The Year of Living DistantlyLockdown Shadows of the Mind
Confined to a small urban apartment during the COVID-19 pandemic, Bonnie Greer reflects on her time in the Actors Studio, and how shaming memory brings self-knowledge.
If you are a natural introvert, which all proper writers are, lockdown is a glorious time.
No more need for excuses for not seeing people, not going out for drinks or not showing up at that opening. Because now, you cannot. You no longer have to feel guilty for simply choosing to read and write over humans. The walls do not close in, they continue to expand, as they do for all proper writers.
Improper writers need people and sometimes this is a sad thing to observe. Many of them are extremely successful and can “work a room” and “sell” and there is always something they are “working on”.
I am always working on the same thing. In my own mind. Your own mind is what you come to know that you are constantly encountering and finding the language to describe it. You have to know its pictures and music. We writers are always chasing that music and those pictures. And that makes us both competitive and hermit-like.
When you look out of the window, high up in a small urban apartment you have been isolated in for four weeks, the parade of memory comes fast and strong – and hard. It is never too late to look at things again. Stupidity is immortal and cannot be walked back.
Once, when I was quite young and deeply serious about being A Writer, I only hung out with The Published. Perhaps I thought their success would rub off on a young black girl like me, and maybe they thought that I could laud them in some way.
I was mentored by Joe Mankiewicz, for instance, who had written and directed All About Eve. He had brought Katherine Hepburn and Spencer Tracy together. He had directed Cleopatra, which almost sunk 20th Century Fox altogether. He allowed Michael Caine to give his most versatile performance in Sleuth. Joe had known and worked with and created everybody in the movies who mattered.
By the time I rolled up, that was all over. He was at the Actors Studio with us ‘chosen few’ young writers telling us what he knew.
Most of us wanted to be in television or write for Spielberg, or both together, so took what we considered his avuncular advice with deference. But I did not listen to him. Why? Because I was young and he was old, and he was a white man and I was a black girl. By my reckoning, he had to be grateful that I even listened to him.
Joe told me that I was undisciplined; did not believe enough in my voice and listened to too many people who were not as good as I was.

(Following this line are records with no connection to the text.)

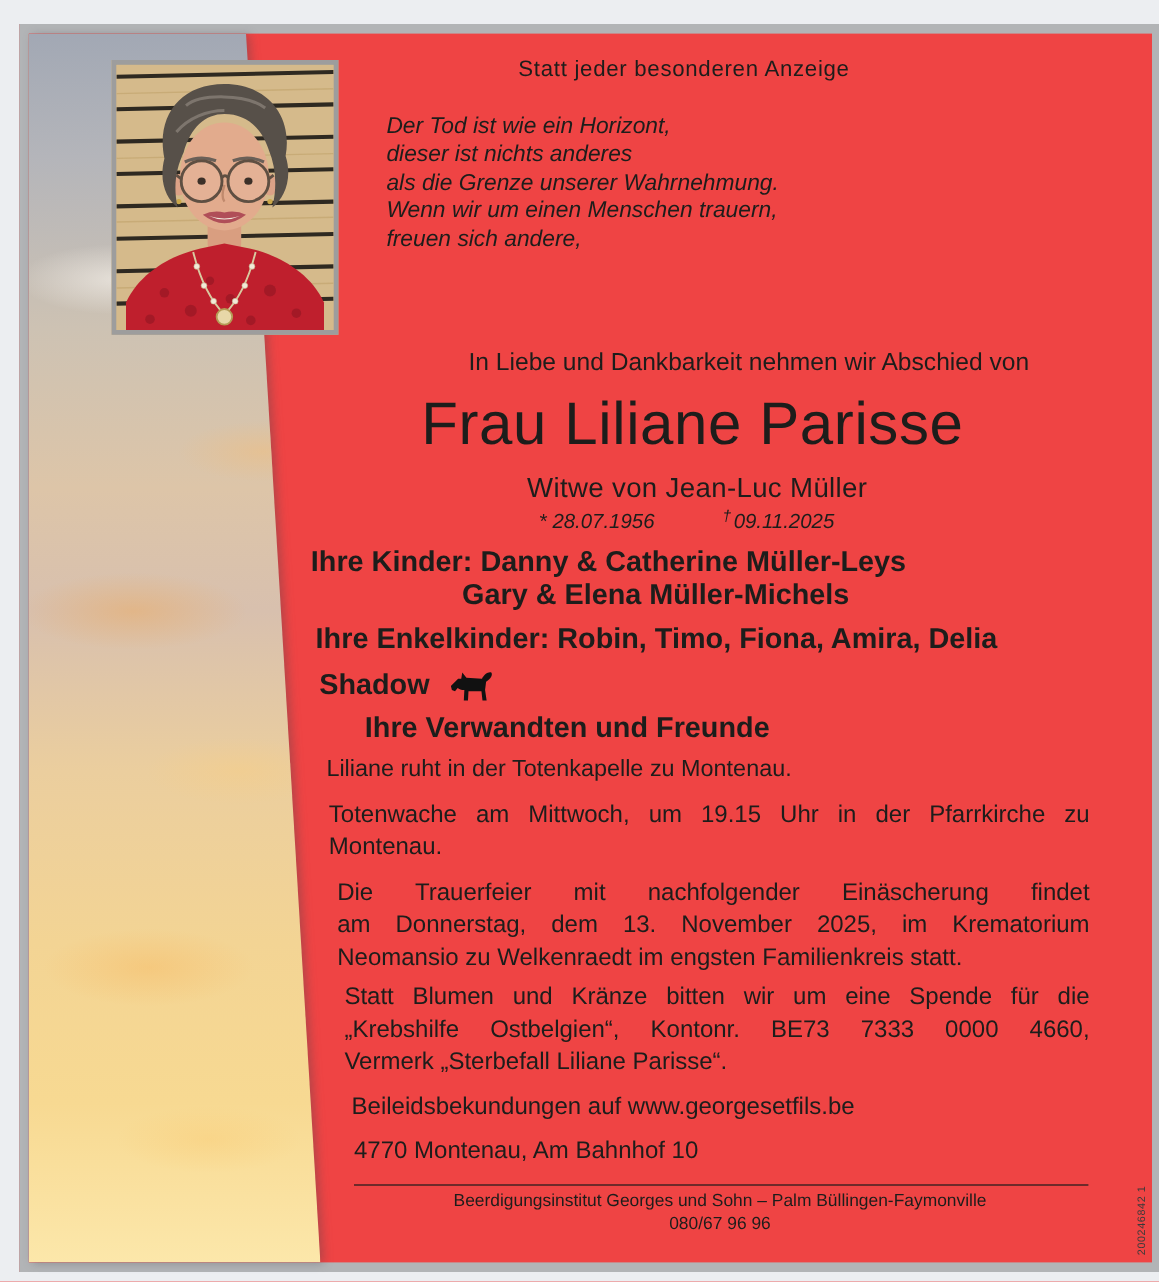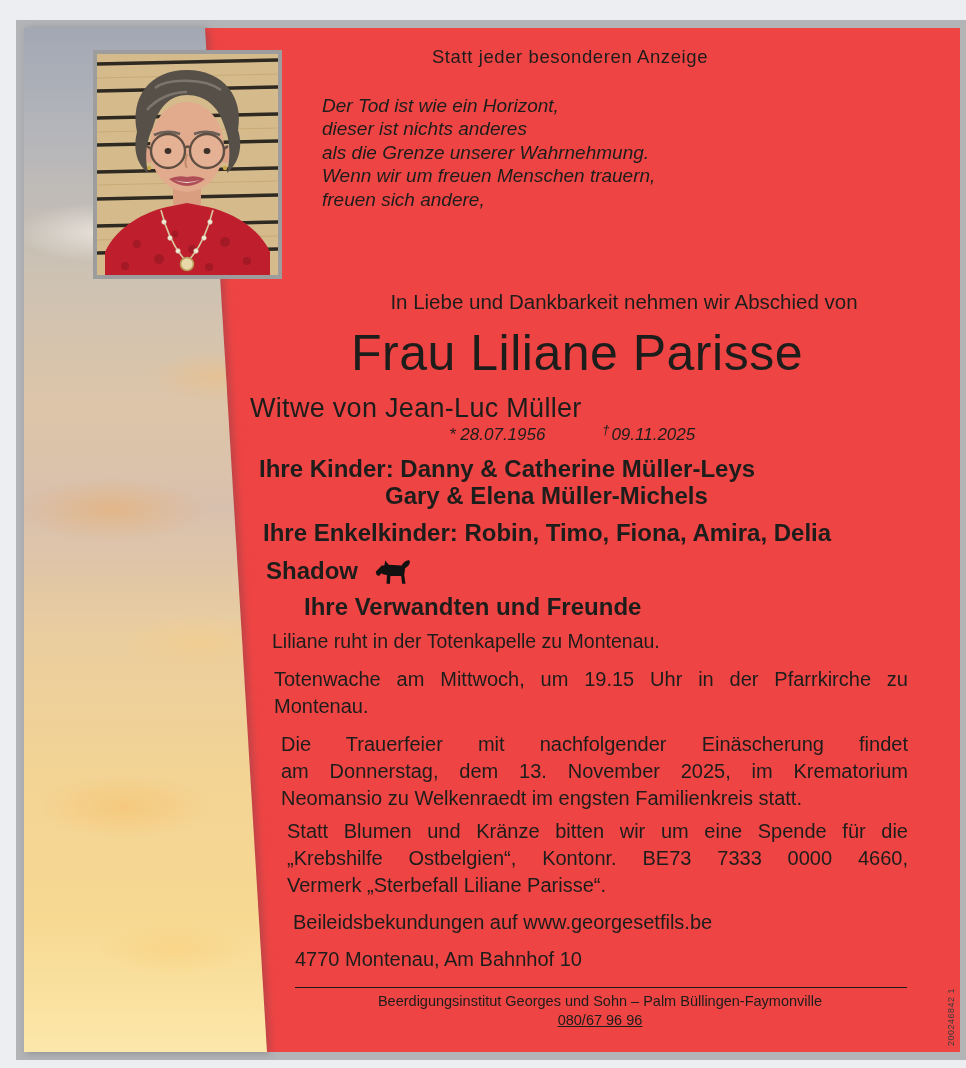"Wenn wir um freuen Menschen" div { text: freuen -> einen }
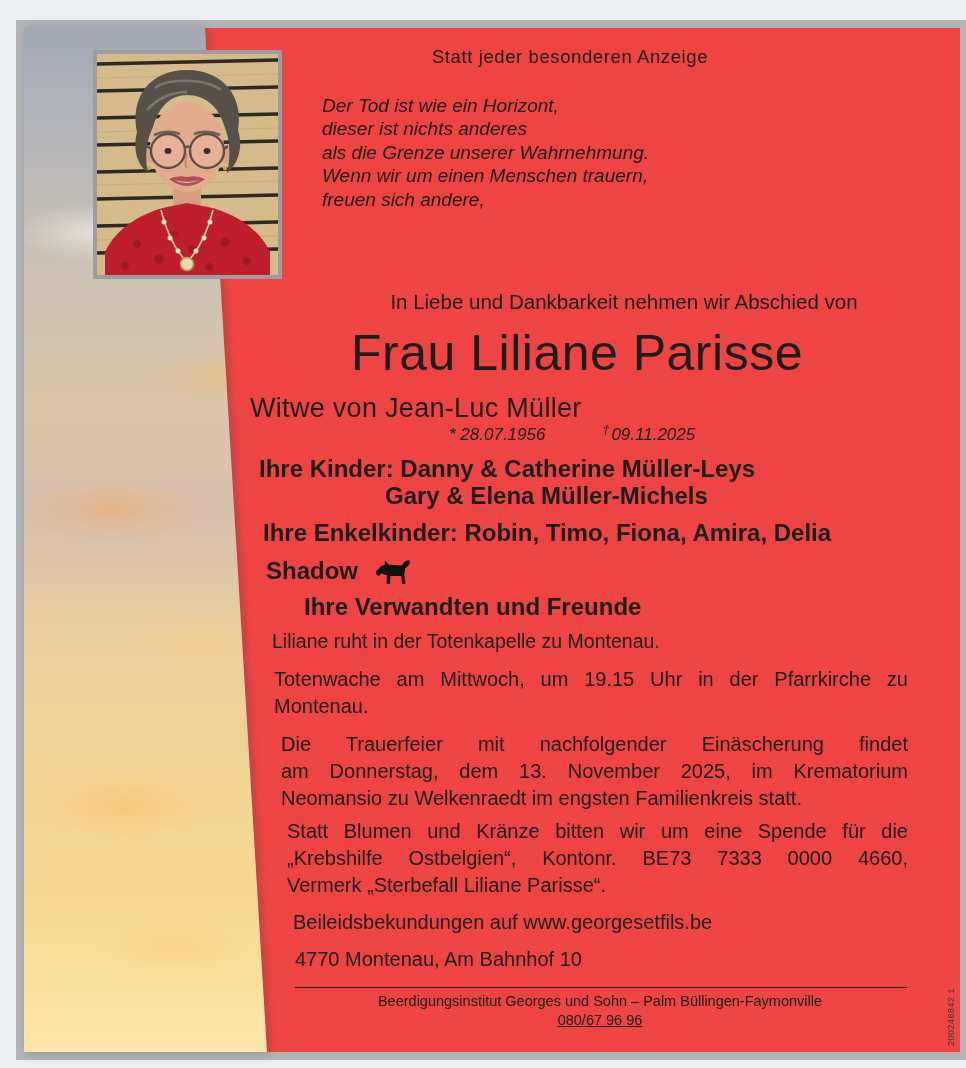"Witwe von Jean-Luc Müller" .relation { font-size: 27px -> 23px; text-align: none -> center }
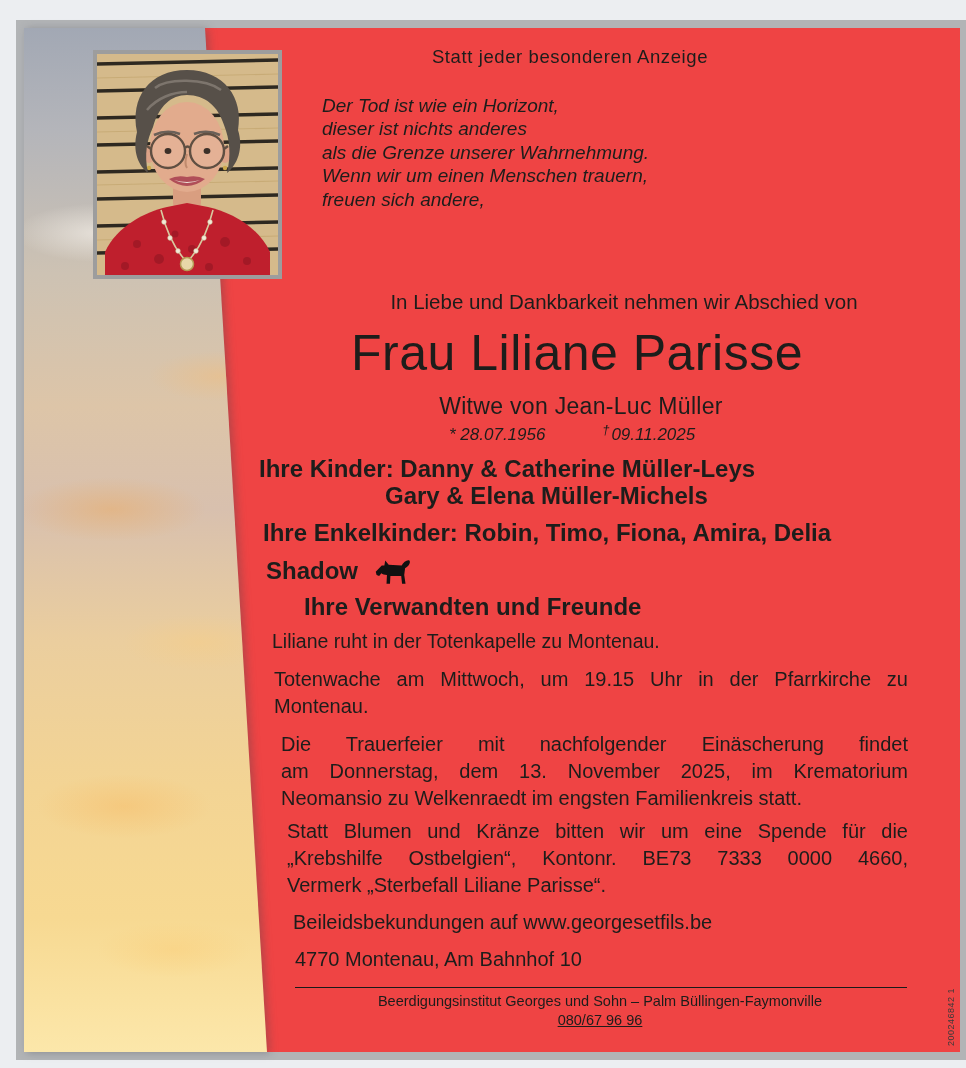"080/67 96 96" .foot2 { text-decoration: underline -> none }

I heard him but I did not, too. Because he was who he was and I was who I was.
In this isolation, in this year of living distantly, it is possible to look at youthful stupidity and carelessness. This kind of time can be the most constructive.
My entire time at the Actors Studio was graced by old white men who had been a part of the socialist-leaning Group Theatre of the 1930s. They had been blacklisted at the end of the 40s and most of the 50s and had to write under pseudonyms, drive cabs or flip burgers to make ends meet.
The head of the Actors and Directors Unit was Elia Kazan – the same Kazan who had sent some of them to the writers and actors’ gulag by his testimony for the House UnAmerican Activities Committee in the 1950s. He knew them and they knew him. One of these old guys told me once that the masterpiece On The Waterfront was Kazan’s explanation for being a “stool pigeon”. I had to watch it again. He was not wrong.
But because Elia was a genius and had courage to burn, when he did his workshop version of Oedipus At Colonus he cast all of these old men as the chorus. He gave them the words to let him know what he had done to them as his Oedipus wandered around dressed in a 1950s trench coat and private eye hat.
I could have written about all of this, maybe used it as a proper writer would. Joe told me that a proper writer uses experience. That there should be a bit of ice in the heart. But, for me, it was “lived experience”, my “get-out the-tiny–violins” bullsh*t excuse. Because I truly was like Joe had said: undisciplined and not believing in my own voice.
The bottom line is this. Lockdown can reveal the truth. Lockdown can reveal the passage of time and wasted opportunity. But only if you care to look. And I do.
Lockdown is an undoing and the undoing belongs to now. You can only hope that you can still use it.